Research

  • A 2016 study by Oppenheimer Funds found that women start new businesses at twice the rate of men.
     
  • The Illuminate Ventures study of US businesses found that women-led, venture-backed companies were less likely to fail, used less capital, and had 12 percent higher annual revenues than those led by men.
     
  • The Dow Jones study of 15 years of venture-backed companies showed that a company’s chances of success increase as the percentage of females holding executive positions increases.
     
  • First Round Capital analyzed a decade's worth of data from 300 of their portfolio companies and learned that startup teams with at least one female founder performed 63 percent better than all-male teams.
     
  • The Albina Opportunity Corporation, which extends loans specifically to disadvantaged businesses and local small businesses owned by women, has experienced three women-involved defaults of 75 loans. 
     
  • According to “Bridging the Gender Gap in Venture Capital,” a 2014 review of venture financing published by Babson College, 2.7 percent of venture-backed companies were led by women (conversely, over 97 percent of financed companies were led by men). 

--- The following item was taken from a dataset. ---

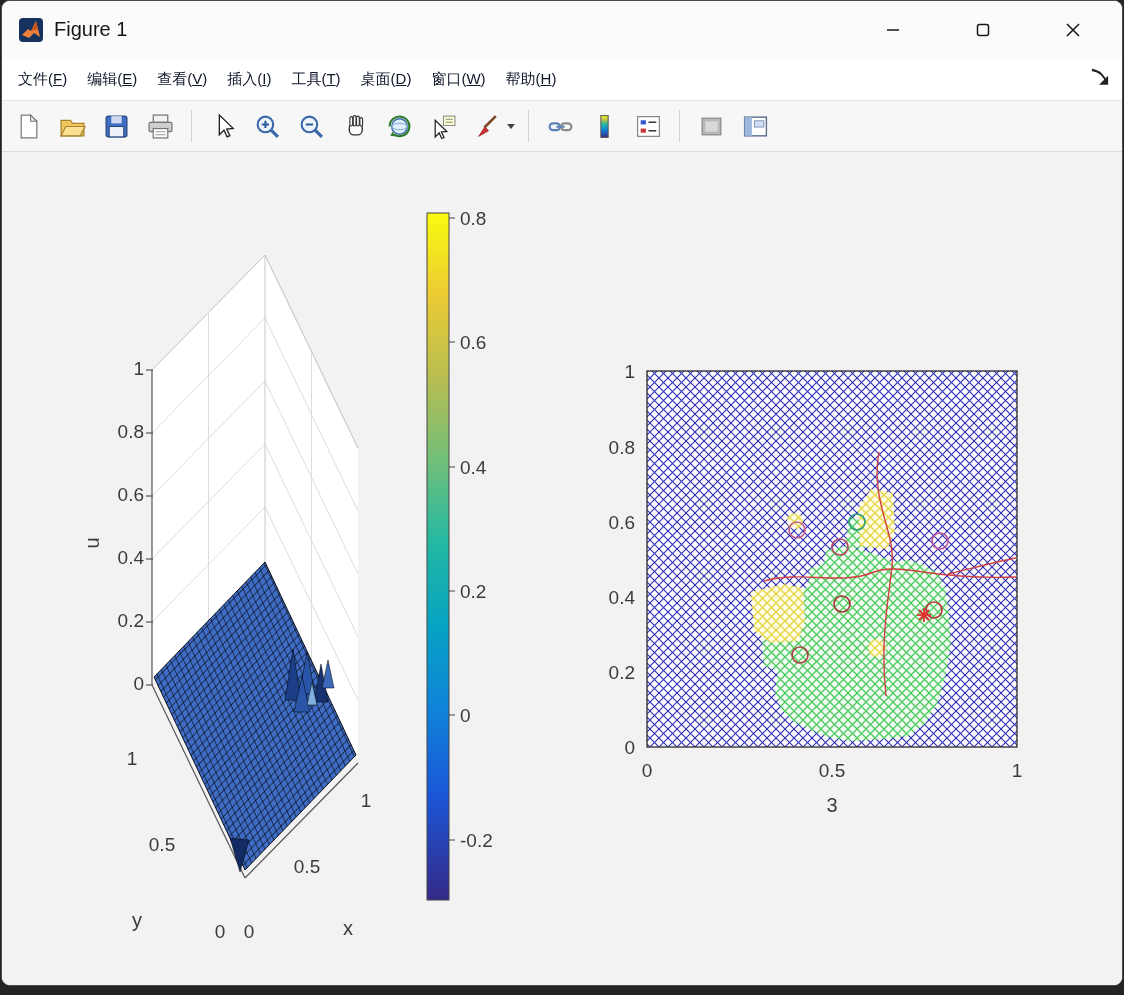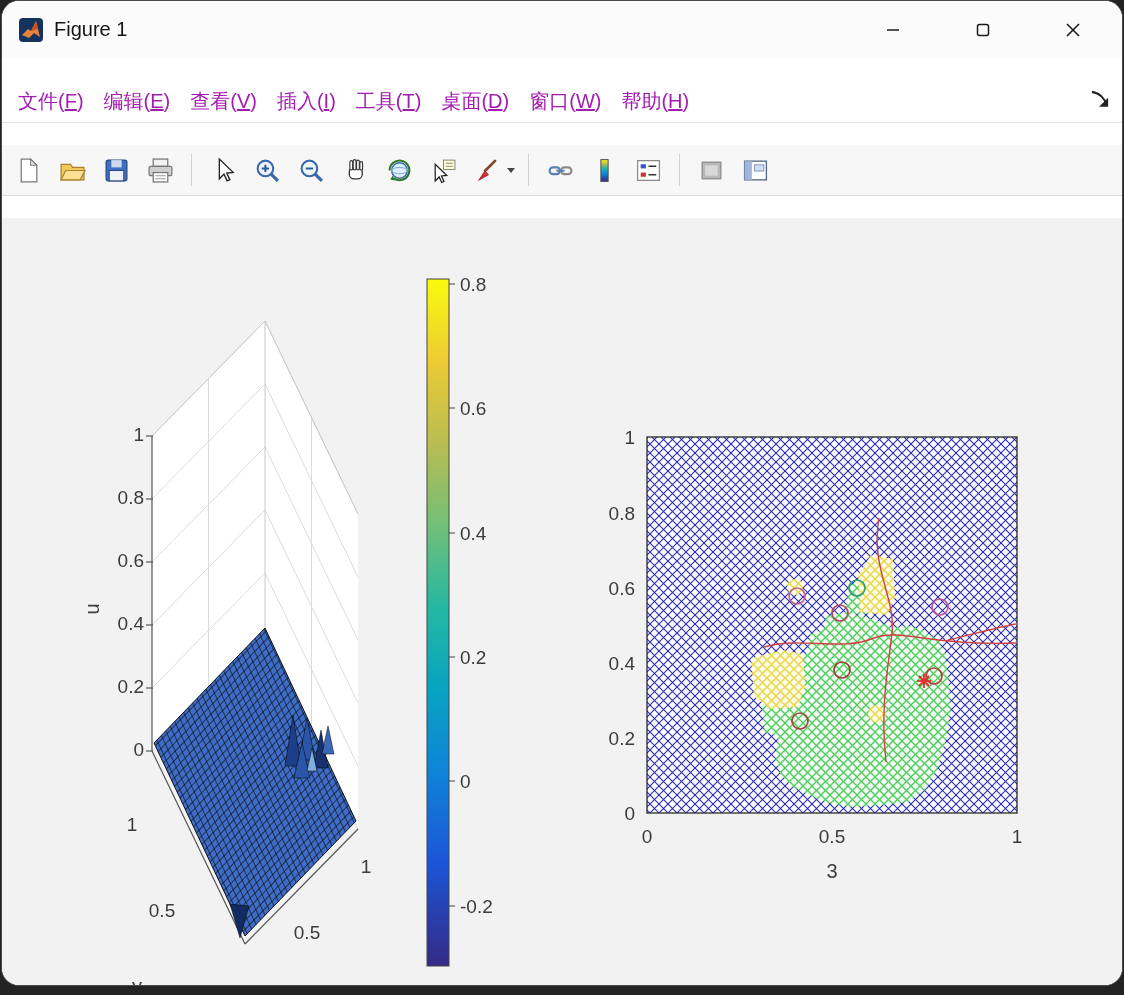"Figure 1" .window { border-radius: 18px -> 9px; gap: 22px -> none }
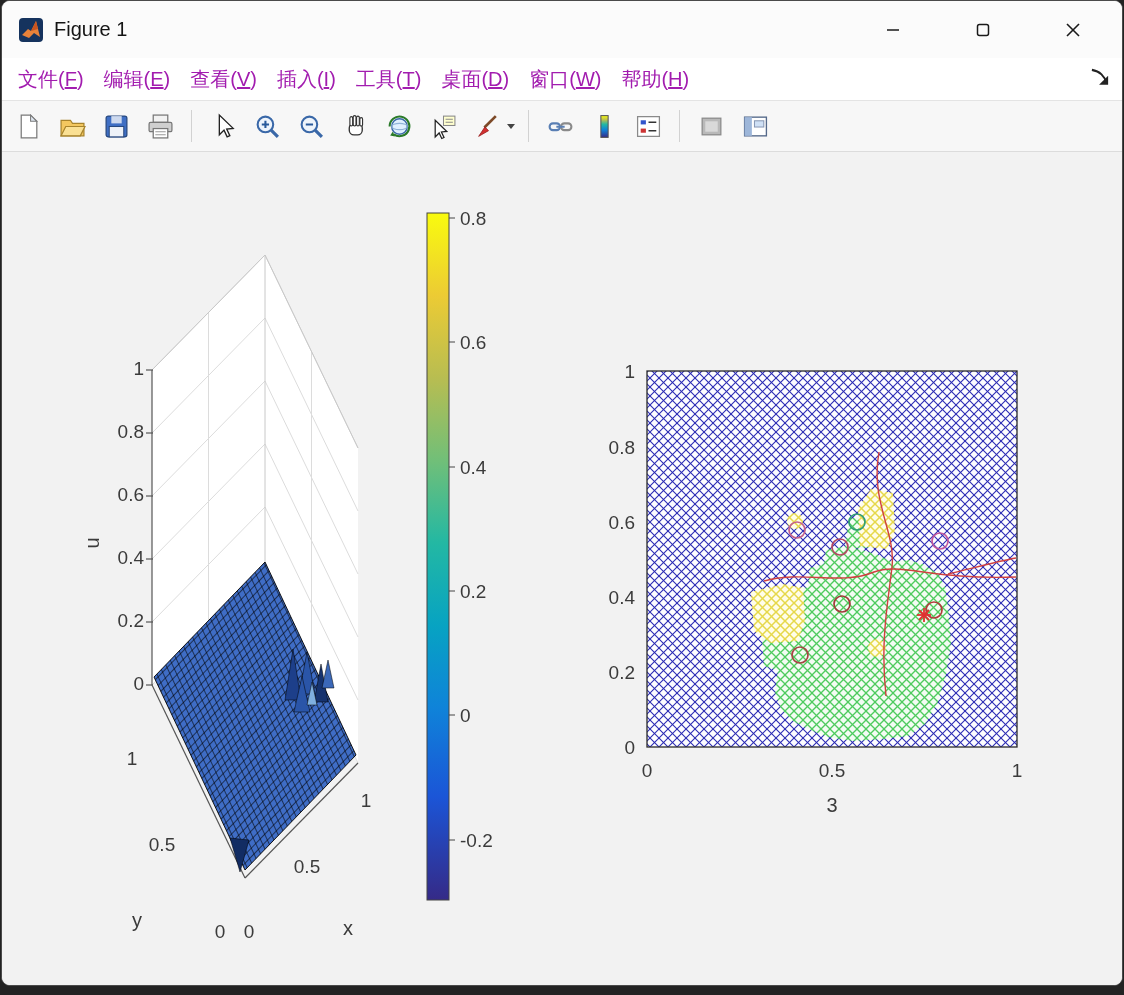"文件(F)" .menu-item { color: #a21caf -> #0f172a; font-size: 20px -> 15px }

  • According to a Senate report, “21st Century Barriers to Women’s Entrepreneurship,” businesses owned by women receive only five percent of the total dollars in conventional small-business loans. 

  • According to Project Diane's report, “The Real Unicorns of Tech: Black Women Founders,” when you add race to gender, the statistics grow more dismal. Only 11 African-American women in the US have received venture capital exceeding $1 million.